These two approaches are mostly equal except in IE. In IE6, nextSibling is 16 times faster than childNodes, while in IE7, it's 105 times faster. Therefore, prefer to use nextSibling considering the older IE versions.

2.4.2 Element Nodes

DOM properties such as childNodes, firstChild and nextSibling don't distinguish between element nodes and other node types, such as comments or text nodes, which are often just spaces between two tags. Due to this reason, when walking the DOM, you may have to check the type of node, in order to filter out non-element nodes. However, actually this checking is unnecessary DOM work, because most mordern browsers have offered APIs for you, and they are certainly better to be used. (In IE6, it should be 24 times faster, while 124 times faster in IE7, but older IE versions are only supported for children to access.)

Property Use as replacement for
children childNodes
childElementCount childNodes.length
firstElementChild firstChild
lastElementChild lastChild
nextElementSibling nextSibling
previousElementSibling previousSibling
2.4.3 The Selector API

Using getElementById() or getElementsByTagName() or both to identify an element in DOM will be an inefficient way for us. On the other hand, CSS selectors are a convenient way for us because of our familiarity with CSS. For this reason, recent browser versions has provided a method called querySelectorAll() as a native browser DOM method. Actually, by using this method, it's faster to identify elements than using JavaScript and DOM to iterate.

var elements = document.querySelectorAll('#menu a');

Considering the code above, elements will contain a list of references to all a elements, which we called that a NodeList - another array-like object, but not an HTML collection. So, this can avoid the performance problem of HTML collections mentioned before.

Without this approach, you may code like this. Such verbose you know:

var elements = document.getElementById('menu').getElementsByTagName('a');

Another terrible thing is that elements will be an HTML collection. It means that you should have to convert it into an array before accessing. In cases that when you want to work with a union of several queries:

With querySelectorAll:

var errs = document.querySelectorAll('div.warning, div.notice');

With getElementById and getElementsByTagName:

var errs = [];
var divs = document.getElementsByTagName('div');
var className = '';

for (var i = 0, len = divs.length; i < len; i++) {
    className = divs[i].className;

    if (className === 'notice' || className === 'warning') {
        errs.push(divs[i]);
    }
}

The first method should be faster than the second one, but how faster?

Browsers IE 8 Firefox 3.5 Safari 3.2 Safari 4
Faster 2.46x 2x 6.06x 2.13x
Browsers Chrome 2 Chrome 3 Opera 10
Faster 3.65x 3.45x 4.88x

Familiar with querySelectorAll, querySelector is another convenient method for us to use, while it only return the first node matched.

3. Repaints and Reflows

Once the browser has downloaded all the components of a page, HTML, markup, JavaScript, CSS, or images, it sill parse through them and create two internal data structures:

  • A DOM tree

    A representation of the page structure

  • A render tree

    A representation of how the page should be displayed

Hidden DOM elements don't have a corresponding node in the render tree, and nodes in the render tree are called frames or boxes in accordance with (與 ... 相符) the CSS model that treats page elements as boxes with margin, border, padding, and position.
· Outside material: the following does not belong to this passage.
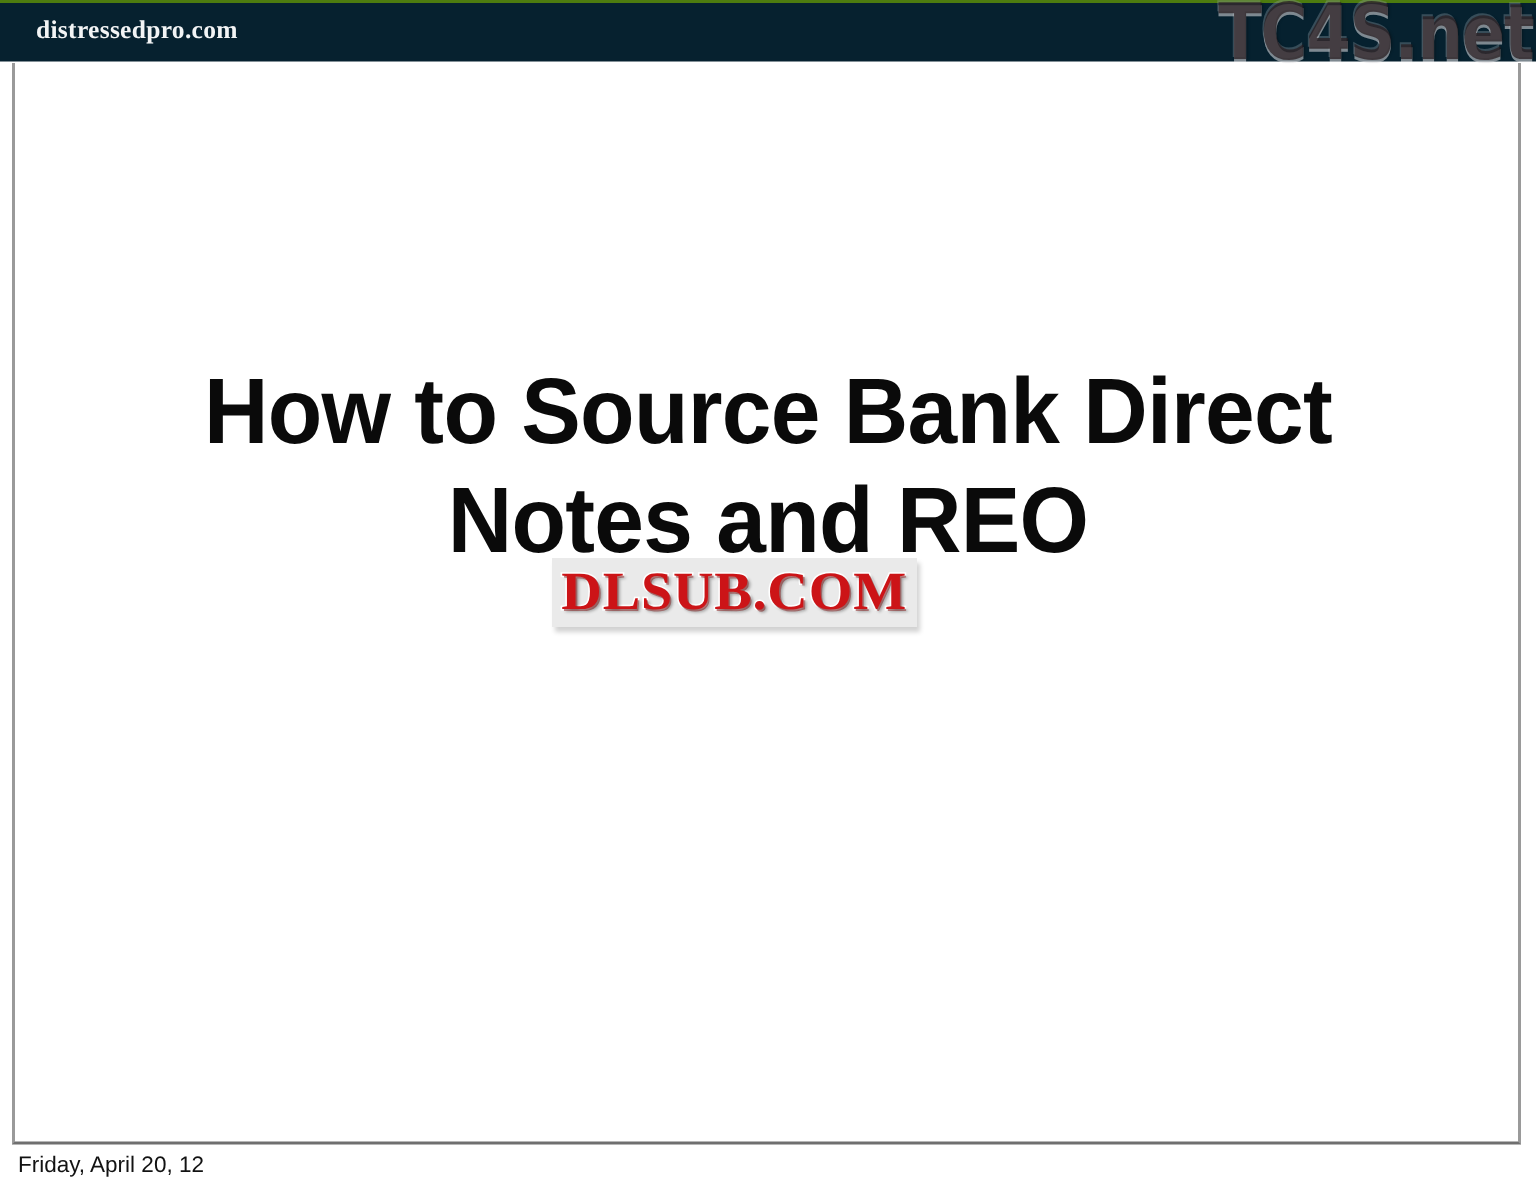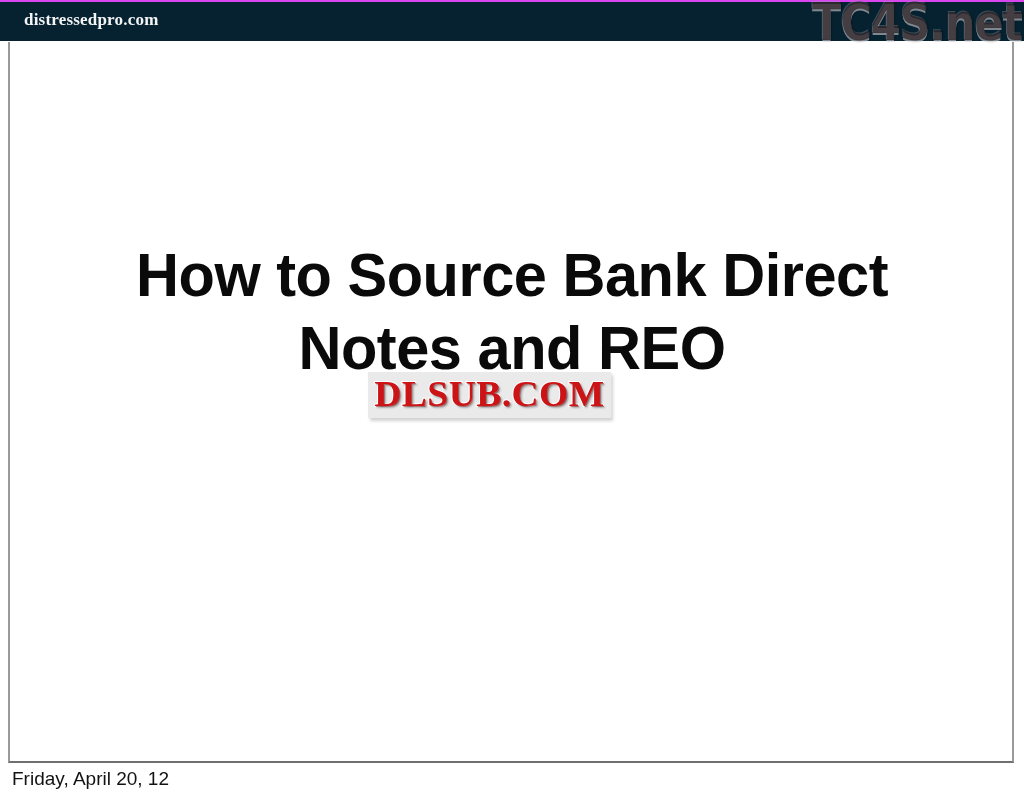"distressedpro.com" #site-header { border-top: 2px solid #d946ef -> 2px solid #4d7c0f }
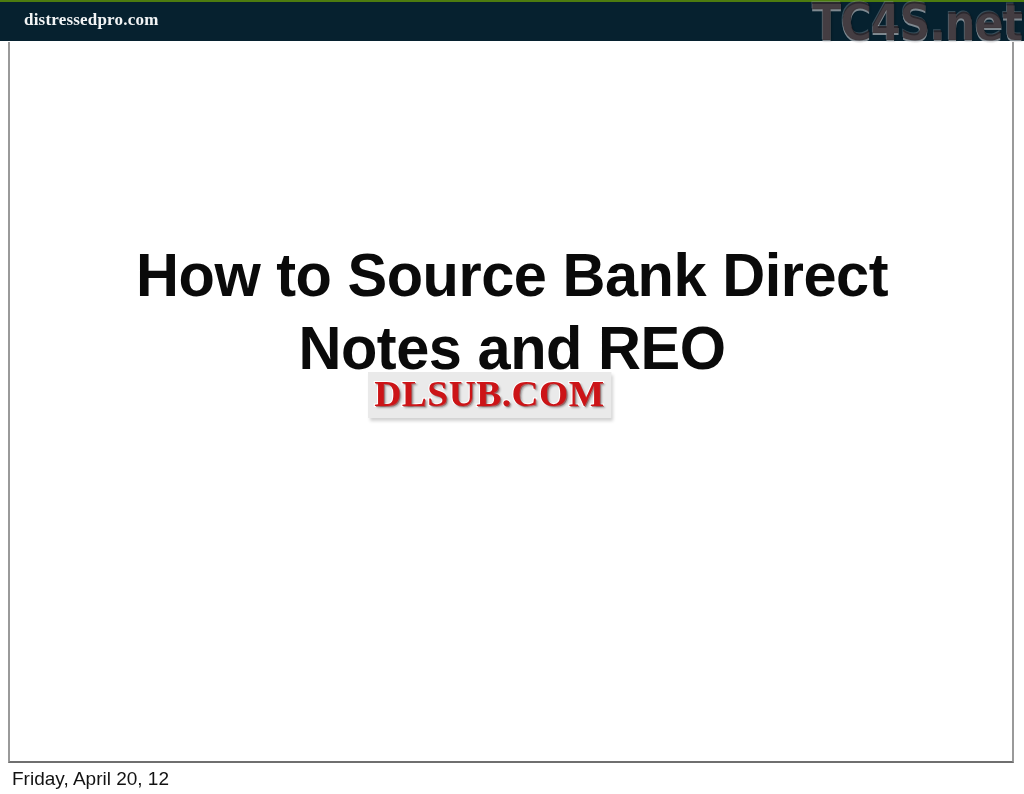"Friday, April 20, 12" #footer-date { font-size: 19px -> 15px }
With the DOM and the render tress constructed, the browser can display (or called 'paint') the elements on the page.

When a DOM change affects the geometry of an element (width or height), such as a change in the thickness of the border or adding more text to a paragraph, resulting in an additional line, the browser needs to recalculate the geometry of the element. With the calculated result, the browser will invalidate the part of the render tree that was affected by the change and reconstructs the render tree. This process is know as Reflow (重排,亦称頁面回流). With the reflow completed, the browser will redraw the affected parts of the screen in a process called Repaint (重繪).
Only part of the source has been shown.